The grin widened in the black beard as Silas licked his lower lip. “Do y’ recollect what I tol’t you back then ’bout ever laying a hand on me?”
“Never forgot that, Silas,” he said, the furrow between his own eyes deepening in consternation at the confusing direction things were taking. “But I ain’t never laid a hand on you—”
“Y’ go an’ put your hands on what
belongs
to Silas Cooper,” he interrupted with a bellow like a buffalo bull in the rut, “y’ might as well gone an’ put your hands on Silas Cooper his own self!”
Without any more warning than that, Bass found himself shrunken in the big man’s shadow, seized, and flung backward with both powerful arms—smashing against the wide trunk of another old pine.
The breath driven out of his lungs a second time, shaking his head free of the mind-numbing stars, Titus remained helpless as Cooper yanked him up, held him out at the end of his left arm, and drew back his right arm.
“Silas!”
Cooper turned at Turtle’s screech.
“Don’t hurt ’im, Silas,” Billy pleaded too. “He don’t know no better. We can teach him. Swear we’ll teach him—Bud an’ me.”
But Silas shook his head, looking back at his two partners. “You can teach him, sure y’ can. I don’t doubt that a bit. But only after I’ve teached him my own self—”

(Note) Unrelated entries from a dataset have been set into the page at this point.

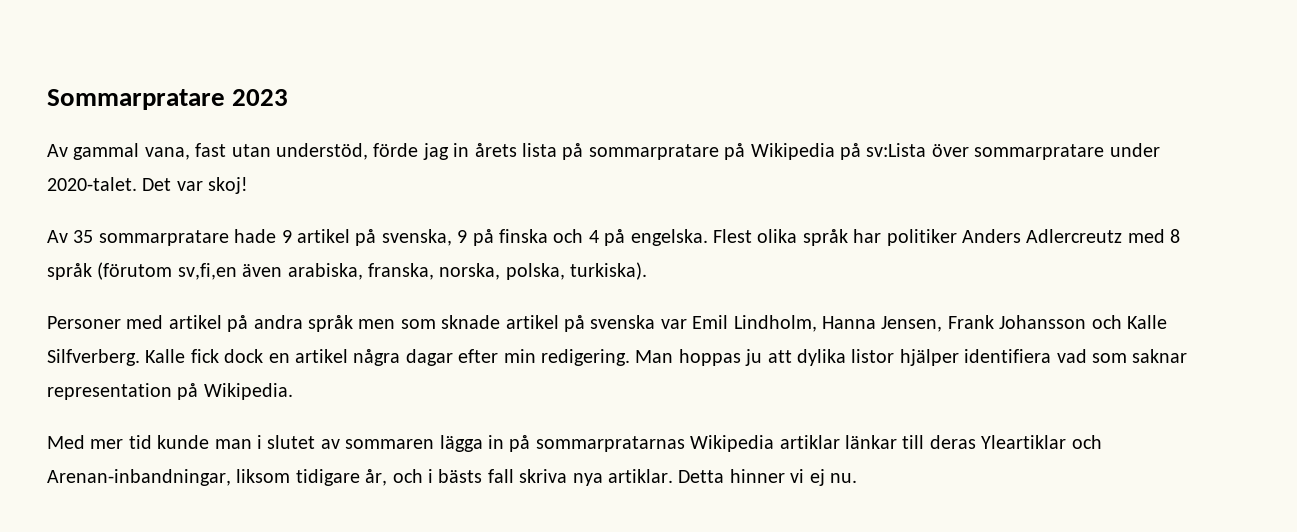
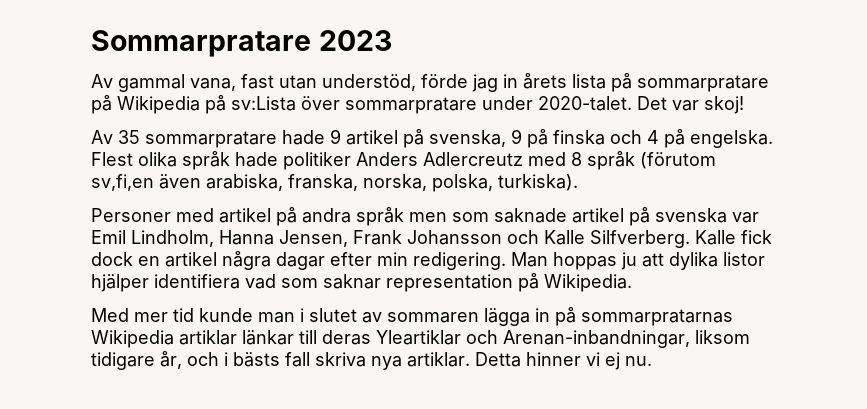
- Flest olika språk har politiker Anders Adlercreutz med 8 språk (förutom sv,fi,en även arabiska, franska, norska, polska, turkiska).
+ Flest olika språk hade politiker Anders Adlercreutz med 8 språk (förutom sv,fi,en även arabiska, franska, norska, polska, turkiska).
- Personer med artikel på andra språk men som sknade artikel på svenska var Emil Lindholm, Hanna Jensen, Frank Johansson och Kalle Silfverberg.
+ Personer med artikel på andra språk men som saknade artikel på svenska var Emil Lindholm, Hanna Jensen, Frank Johansson och Kalle Silfverberg.

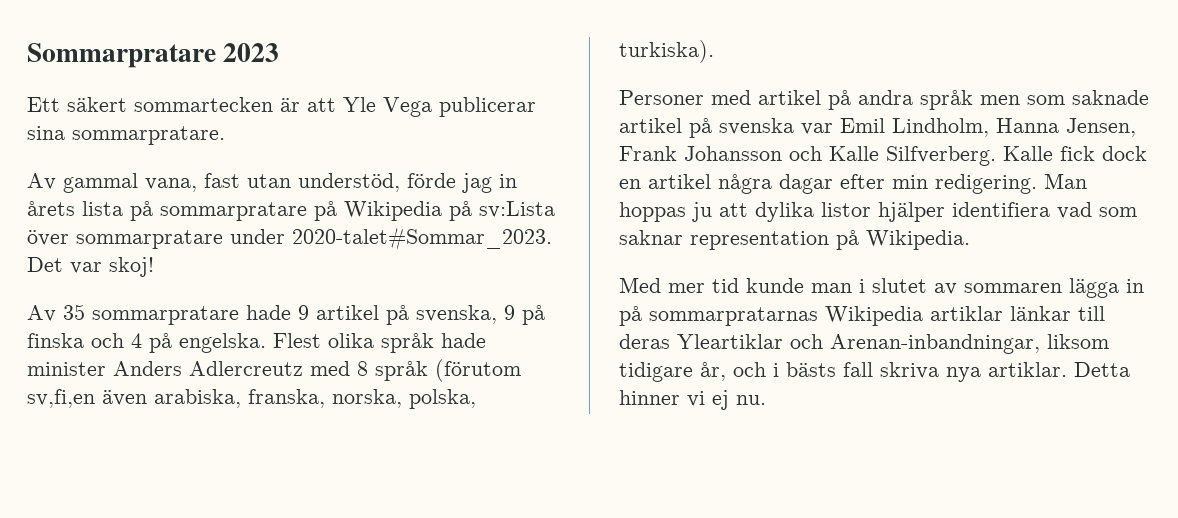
+ Ett säkert sommartecken är att Yle Vega publicerar sina sommarpratare.
- Av gammal vana, fast utan understöd, förde jag in årets lista på sommarpratare på Wikipedia på sv:Lista över sommarpratare under 2020-talet.
+ Av gammal vana, fast utan understöd, förde jag in årets lista på sommarpratare på Wikipedia på sv:Lista över sommarpratare under 2020-talet#Sommar_2023.
- Flest olika språk hade politiker Anders Adlercreutz med 8 språk (förutom sv,fi,en även arabiska, franska, norska, polska, turkiska).
+ Flest olika språk hade minister Anders Adlercreutz med 8 språk (förutom sv,fi,en även arabiska, franska, norska, polska, turkiska).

Hanging there in the giant’s grip, Bass flung out a fist, connecting with Cooper’s left temple. God, did that ever hurt his knuckles, he thought … watching Silas turn back to look at him now, his marblelike eyes blinking a
few times in surprise. Then flecking over in reddening anger.
“Why—the hairless pup got him some sand after all, boys!”

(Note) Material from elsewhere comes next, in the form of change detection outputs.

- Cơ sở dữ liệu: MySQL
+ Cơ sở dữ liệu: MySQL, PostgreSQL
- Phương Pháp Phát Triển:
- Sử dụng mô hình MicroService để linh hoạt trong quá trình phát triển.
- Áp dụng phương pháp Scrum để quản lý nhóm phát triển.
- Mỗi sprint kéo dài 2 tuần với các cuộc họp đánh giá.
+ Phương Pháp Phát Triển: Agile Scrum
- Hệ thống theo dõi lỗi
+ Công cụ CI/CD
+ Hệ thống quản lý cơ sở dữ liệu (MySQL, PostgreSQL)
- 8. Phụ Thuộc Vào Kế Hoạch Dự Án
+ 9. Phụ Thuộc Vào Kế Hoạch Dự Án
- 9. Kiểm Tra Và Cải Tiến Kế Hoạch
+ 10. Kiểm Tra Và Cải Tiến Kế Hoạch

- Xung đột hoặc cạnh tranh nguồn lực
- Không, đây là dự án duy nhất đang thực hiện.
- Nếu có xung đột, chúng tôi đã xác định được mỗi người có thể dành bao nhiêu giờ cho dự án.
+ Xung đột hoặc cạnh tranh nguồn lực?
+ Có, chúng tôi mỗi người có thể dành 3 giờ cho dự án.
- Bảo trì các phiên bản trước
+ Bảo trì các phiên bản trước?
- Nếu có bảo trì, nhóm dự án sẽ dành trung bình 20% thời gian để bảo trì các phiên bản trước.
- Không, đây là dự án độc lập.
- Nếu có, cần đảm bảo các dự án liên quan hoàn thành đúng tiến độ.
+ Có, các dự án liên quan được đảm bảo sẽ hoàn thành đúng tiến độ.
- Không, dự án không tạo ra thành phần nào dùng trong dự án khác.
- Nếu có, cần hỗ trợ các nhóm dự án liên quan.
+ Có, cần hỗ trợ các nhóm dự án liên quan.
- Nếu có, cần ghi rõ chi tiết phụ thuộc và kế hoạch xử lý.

And the stars burned a fiery path through Bass’s mind as Cooper’s fist connected with the side of his head. It felt like he’d been kicked by one of them big draft Morgans.
Somewhere off in the distance Scratch heard men shouting, watched shadows and colors blur and swim before his eyes as he was yanked back up from the ground. This time Cooper drove a fist savagely into the pit of his belly. He stopped breathing, it hurt so bad. Then a second time the fist collided with his belly, and a third before Silas let Bass collapse onto his knees.

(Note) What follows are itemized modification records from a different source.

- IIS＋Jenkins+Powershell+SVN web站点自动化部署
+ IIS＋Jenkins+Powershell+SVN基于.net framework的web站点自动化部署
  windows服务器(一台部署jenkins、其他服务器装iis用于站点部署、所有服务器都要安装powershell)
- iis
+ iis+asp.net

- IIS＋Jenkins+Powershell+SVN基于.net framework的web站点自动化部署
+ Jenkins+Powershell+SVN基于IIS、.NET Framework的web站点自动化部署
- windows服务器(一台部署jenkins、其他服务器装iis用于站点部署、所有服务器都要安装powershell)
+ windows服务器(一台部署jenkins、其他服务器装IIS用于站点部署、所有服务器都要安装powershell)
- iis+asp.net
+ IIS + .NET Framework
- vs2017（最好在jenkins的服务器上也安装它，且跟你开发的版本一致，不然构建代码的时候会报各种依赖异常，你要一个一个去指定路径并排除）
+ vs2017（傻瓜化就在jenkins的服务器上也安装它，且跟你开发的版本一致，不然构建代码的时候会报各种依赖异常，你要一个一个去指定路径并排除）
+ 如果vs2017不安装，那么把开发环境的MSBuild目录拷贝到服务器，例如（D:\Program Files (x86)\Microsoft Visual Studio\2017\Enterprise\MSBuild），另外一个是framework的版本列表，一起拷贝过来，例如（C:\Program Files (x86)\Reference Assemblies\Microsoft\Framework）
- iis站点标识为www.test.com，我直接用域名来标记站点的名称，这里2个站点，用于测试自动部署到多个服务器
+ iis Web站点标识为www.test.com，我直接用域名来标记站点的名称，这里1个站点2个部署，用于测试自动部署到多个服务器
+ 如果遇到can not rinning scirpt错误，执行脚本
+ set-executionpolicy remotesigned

Titus huddled there, heaving slightly, waiting for his coffee to come up. But there wasn’t enough of that in his stomach. Only angry yellow bile spewed fiery torment at the back of his throat as he fought for breath. Struggling to breathe against the pain in his ribs, slowly he raised his face to look up at the fuzzy apparition stepping over him.
“Don’t kill ’im, Silas!”
“Shit, Billy,” Cooper cried back with genuine joy as he snagged hold of Titus again, started dragging him to his feet once more, “I ain’t got no druthers to kill the man.”
Then he brought a wide left jab rocketing in to crash against Bass’s jaw. Like the head on a stuffed doll, Scratch’s skull flopped to the side, then back loosely. He could feel the teeth loosen and sensed that thick syrup of blood on his tongue. How salty it tasted.